Kita kembali melihat kepemimpinan Suku Lio, Ketika menerima pengukuhan sebagai pemimpin adat dan pemimpin dalam arti yang lebih luas maka seorang pemimpin suku lio memerankan model kepemimpinan Holo Detu Wara Ndena . Pemimpin Holo Detu Wara Ndena dapat kita rinci dan kita temukan dalam kerifan lokal yang membahasakan ciri kepemimpinan holo detu wara ndena.

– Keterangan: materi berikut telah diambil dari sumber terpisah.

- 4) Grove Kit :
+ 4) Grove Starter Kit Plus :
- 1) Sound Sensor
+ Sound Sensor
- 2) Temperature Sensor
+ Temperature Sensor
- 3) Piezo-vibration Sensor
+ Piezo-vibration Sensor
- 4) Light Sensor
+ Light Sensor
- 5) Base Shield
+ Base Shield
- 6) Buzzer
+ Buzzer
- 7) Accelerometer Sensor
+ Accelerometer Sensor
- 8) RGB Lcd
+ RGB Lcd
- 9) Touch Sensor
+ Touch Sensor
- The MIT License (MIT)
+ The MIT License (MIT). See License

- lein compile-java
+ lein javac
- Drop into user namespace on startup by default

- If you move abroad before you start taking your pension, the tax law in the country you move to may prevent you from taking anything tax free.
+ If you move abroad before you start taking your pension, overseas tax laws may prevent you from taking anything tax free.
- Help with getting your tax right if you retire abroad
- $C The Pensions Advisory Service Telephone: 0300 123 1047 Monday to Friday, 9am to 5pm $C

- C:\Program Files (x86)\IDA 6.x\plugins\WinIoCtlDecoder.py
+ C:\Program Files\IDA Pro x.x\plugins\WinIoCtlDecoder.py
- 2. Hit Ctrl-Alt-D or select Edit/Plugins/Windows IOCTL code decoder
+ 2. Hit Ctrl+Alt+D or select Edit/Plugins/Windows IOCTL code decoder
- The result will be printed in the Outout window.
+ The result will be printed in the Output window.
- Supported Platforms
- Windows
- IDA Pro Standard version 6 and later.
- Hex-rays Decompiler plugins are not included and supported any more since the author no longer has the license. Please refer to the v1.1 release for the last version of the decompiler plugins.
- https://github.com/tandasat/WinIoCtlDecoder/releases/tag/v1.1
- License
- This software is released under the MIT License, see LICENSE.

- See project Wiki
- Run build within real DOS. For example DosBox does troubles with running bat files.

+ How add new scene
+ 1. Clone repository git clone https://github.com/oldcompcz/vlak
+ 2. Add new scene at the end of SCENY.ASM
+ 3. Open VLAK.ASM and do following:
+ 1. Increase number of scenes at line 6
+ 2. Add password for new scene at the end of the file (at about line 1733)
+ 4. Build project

Kepemimpinan holo detu wara ndena menampilkan dan memerankan fungsi sebagai berikut:
- Oro dapi gai/Menyemangati:Menyemangati semua kunu one, aji ana fai walu ana halo bahkan ata mangu lau laja ghawa, ata iju kipu hinga tema. Menyemangati berarti menggerakkan orang lain, orang banyak untuk lebih bersemangat guna menggapai apa yang diinginkan dan dicita-citakan baik secara individu maupun secara bersama. Oro dapi gai berarti meletupkan semangat dalam landasan ruwu ndu, dheko meko/Memberikan teladan; Seperti tubu musu/musu mase menjadi patokan yang mudah dilihat, memberikan tuntunan. Melalui contoh hidup sendiri. Menggetarkan orang lain melalui contoh hidup diperteguh dan berurat akar pada Sanunu salema/sawiwi salema (integritas). Sanunu salema/sawiwi salema artinya apa yang disampaikan, apa yang dibicarakan, apa yang dikatakan, menyatu dengan tindakan. Satunya kata dan perbuatan. Satunya kata dan perbuatan pemimpin bagaikan virus pembawa inspirasi. Menyemangati juga bisa melalui sapaan, talu rapa sambu, tewa rapa rega. Menggerakkan orang melalui komunikasi yang tepat menciptakan ruang kenyamanan bagi semua orang. Juga mengurangi kecemasan dan merenggangkan ketegangan. Sekaligus memompa semangat, daya menggapai tantangan/di ngala dalam menjalani hidup bersama. Raga dan jiwa perlu tantangan-tantangan baru, kata paulo Coelho dalam Ksatria Cahaya
3. Fonga mata /Teke Mata: kepemimpinan holo detu wara ndena,su’u iwa sele wuwu, wangga iwa mbenga wara bercirikan kerelaan berkorban demi aji ana, fai walu ana halo. Kerelaan untuk berbagi suka cita, dan keikhlasan menanggung “derita” hidup kunu one, aji ana, fai walu ana halo. Kerelaan berkorban pada saat kini bukan terletak pada mata tau mina tana, atau menghidupkan pi singi rete ra’i melainkan pada poto tebo lo, renggi tebo weki. Kepemimpinan holo detu wara ndena mengungkapkan kebajikan. Dan kebajikan inilah akan menginspirasi semua hidup bersama; mulai dari rangkaian pemegang kekuasaan adat, aji ana, fai walu ana halo, ata mangu lau laja ghawa/ata iju kipu hinga tema.
Secara sederhana model kepemimpinan holo detu wara ndena akan menggambarkan pemimpin yang mempunyai saka raju, tebo tau dan pemimpin samboko sapaki. Semoga kita dapat menghidupkan model kepemimpinan holo detu wara ndena.